Located in north Mindanao, Camiguin Island, is the smallest island in the Philippines currently known to support unique species of mammals (Heaney, 1986) and is smaller than any island previously known to support an endemic bird (Peterson et. al, 2000). Measuring only 265 square kilometers, it is surrounded by deepwater (more than 125m) with moderate rain forest. Climate is dry from March to May, wet from October to January and moist during the rest of the year. The original vegetation was tropical rainforest at 800m with montane and mossy forest to the peaks but by the mid 1990s virtually no original vegetation remained below 200m and little from 300 to about 800m. There are at least 24 species of mammals and at least 54 species of birds (additional fieldwork is likely to document new species) on the island, thus, making it very important for conservation.

Most of the lowland forest had been replaced with coconut plantations, agricultural areas and grassland. In 2001 it was estimated that 82 percent of the island, or 208 km2 was covered by croplands and other inhabited areas with almost half the island covered with coconut plantation http://agri10.normi­net.­org.­ph as cited by Heaney and Tabaranza in Fieldiana, 2006). According to local residents, deforestation was caused by commercial logging operations in the 1980s, with the logged over areas subsequently converted to agriculture, followed by kaingin.

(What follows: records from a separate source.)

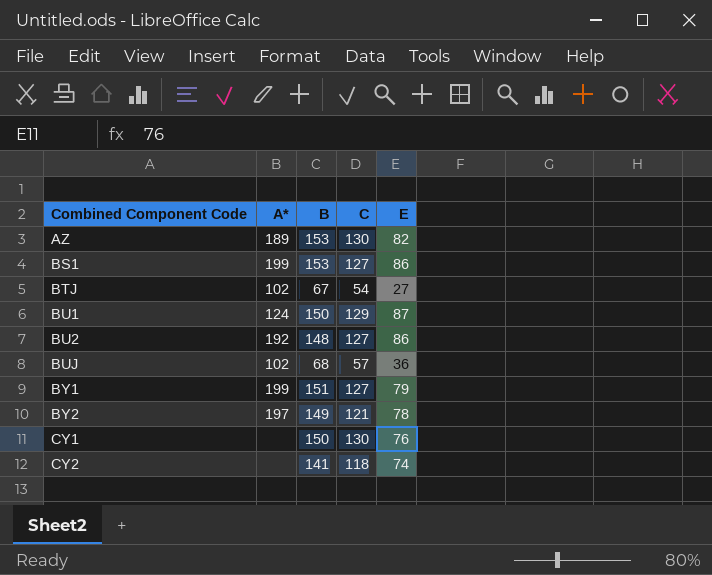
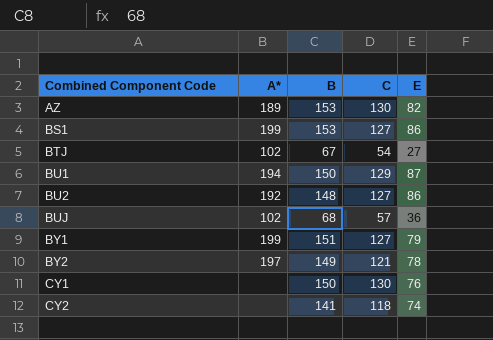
BU1 | A*: 124 -> 194

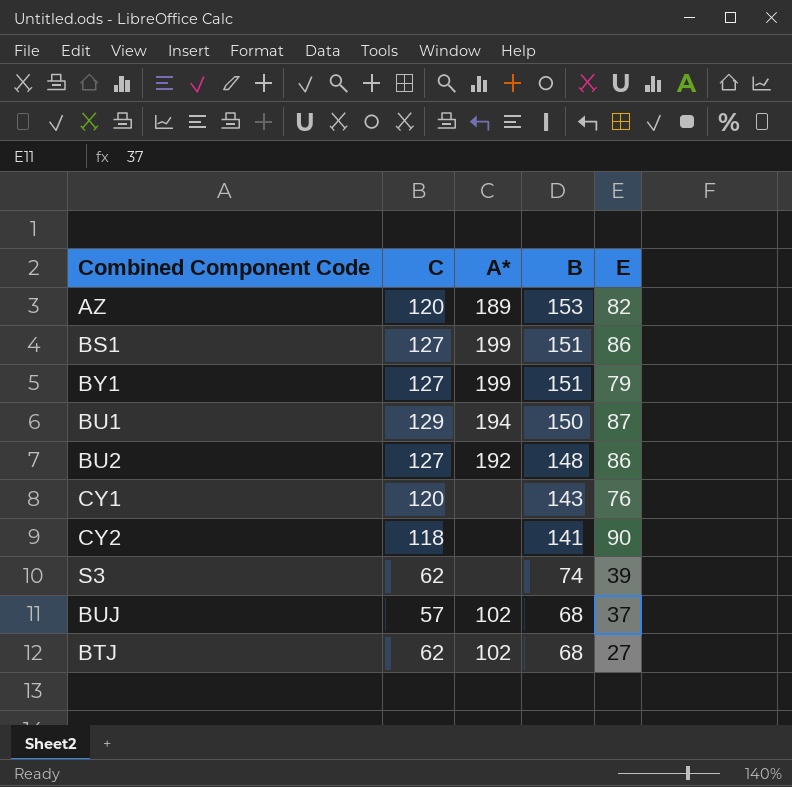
row order: Combined Component Code ascending -> B descending
column C | position: 4 -> 2
row BY2: 197 | 149 | 121 | 78 -> none
AZ | C: 130 -> 120
BS1 | B: 153 -> 151
CY1 | C: 130 -> 120
CY1 | B: 150 -> 143
CY2 | E: 74 -> 90
row S3: none -> 62 | none | 74 | 39
BUJ | E: 36 -> 37
BTJ | C: 54 -> 62
BTJ | B: 67 -> 68

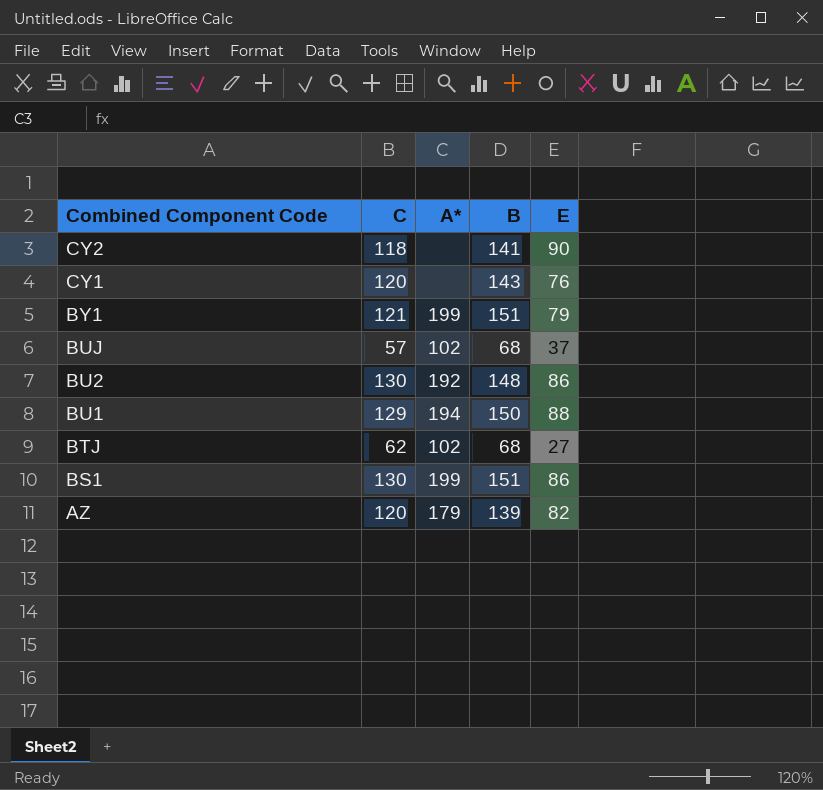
row order: B descending -> Combined Component Code descending
row S3: 62 | none | 74 | 39 -> none
BY1 | C: 127 -> 121
BU2 | C: 127 -> 130
BU1 | E: 87 -> 88
BS1 | C: 127 -> 130
AZ | A*: 189 -> 179
AZ | B: 153 -> 139

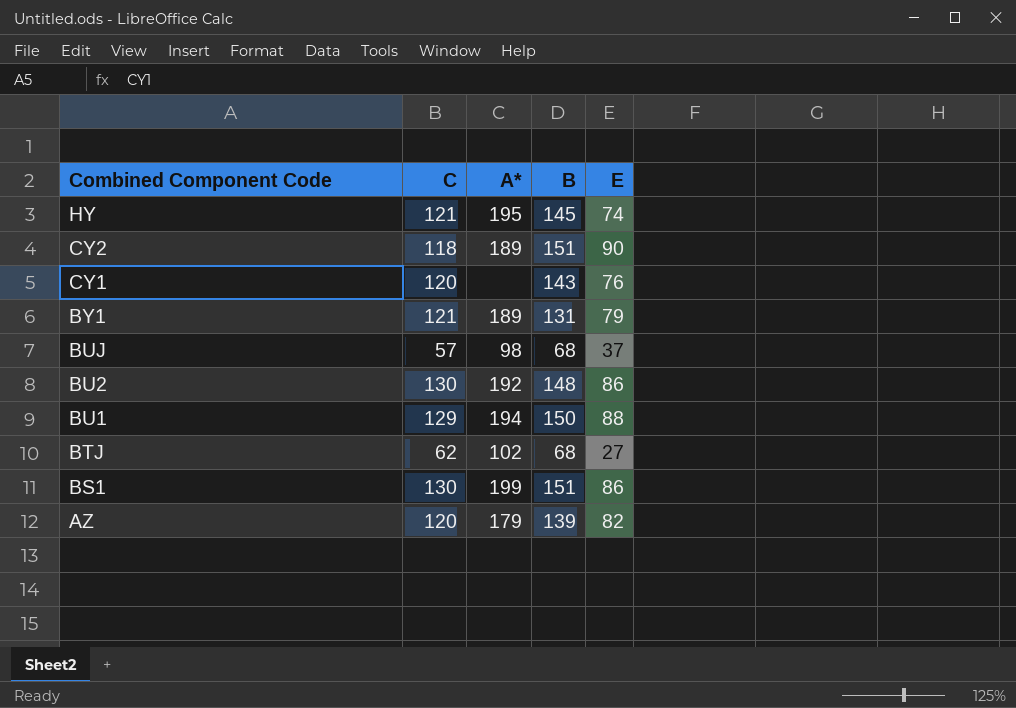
row HY: none -> 121 | 195 | 145 | 74
CY2 | A*: none -> 189
CY2 | B: 141 -> 151
BY1 | A*: 199 -> 189
BY1 | B: 151 -> 131
BUJ | A*: 102 -> 98

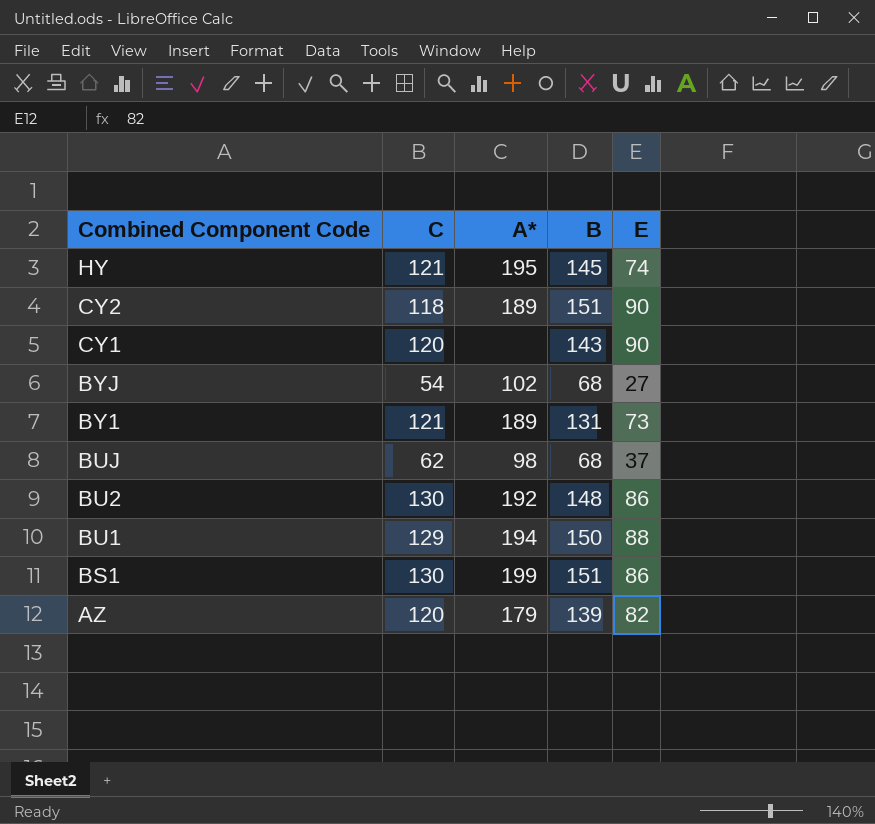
row BTJ: 62 | 102 | 68 | 27 -> none
CY1 | E: 76 -> 90
row BYJ: none -> 54 | 102 | 68 | 27
BY1 | E: 79 -> 73
BUJ | C: 57 -> 62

A frequent visitor to our country is Dr. Larry Heaney, curator of Mammals of the Field Museum in Chicago. He comes annually and undertakes field expeditions in the remaining forests and surprisingly, in spite of the extent of forest destruction that has happened, he still continues to make discoveries in almost every trip. The latest discoveries that he and Prof. Blas Tabaranza, Haribon’s operations group head, have are a new species of the hanging-parrot or colasisi and a forest mouse. The bird is now named Loriculus caimiguinensis, or Camiguin Hanging-parrot, while the forest mouse is called Apomys camigui­nensis. These are endemic or can be found only on the island of Camiguin. These two new species were discovered as a result of recent and earlier field studies. The colasisi was found in the municipalities of Catarman and Mahinog at an elevation between 1000 and 4500 ft. Its wingspan measures 99.8mm. The colasisi has bright green feathers covering most of the body. It throat and thighs are bright blue and the top of the head and tail are brilliant scarlet-orange. Males and females have identical plumage which is quite unusual for this group of parrots. According to the Field Museum, because L. cami­guinensis has not been recognized as a separate species, little is known about its habits and it has been overlooked in terms of conservation. However, the small size of the island of Camiguin, coupled with extensive deforestation, makes the status of the new species significant conservation concern.

The other discovery is a forest mouse closely related to two species (A. hylocoetes and A. insignis) in Mindanao Island and to an unmanned species from Leyte, Biliran and Bohol islands. The distribution of A. cami­guinensis is known only from the upper elevations on Mt. Timpoong but probably occurs throughout the montane and mossy rain forest on Camiguin Island, and possibly at lower elevation. It has moderate body size, but somewhat robust build for the genus, long tail, long but unusually broad hind foot, large eyes and ears with an average length of 254-260mm.

Because of the rate of deforestation in Camiguin Island, Heaney and Tabaranza recommend to expand the enforcement efforts to protect the existing forest, expand reforestation projects using only native trees, cancel existing salvage cutting permits for dead and fallen trees because they have often been abused and for the local government to actively participate in the conservation measures. At this point, we may think that these animals do not have any use for us but as what has always been said, we are all part of the web of life. Each living thing is unique and has a role to play. And just like the fine strands of a spider’s web, if one is broken, the web is not a web anymore. We should not think that because we have brains and can think more than any other living thing, we can rule the world, do anything with them and exist without them. The natural disasters that are now coming our way are just fair warnings that if we do not take care of our environment, Nature will have her way.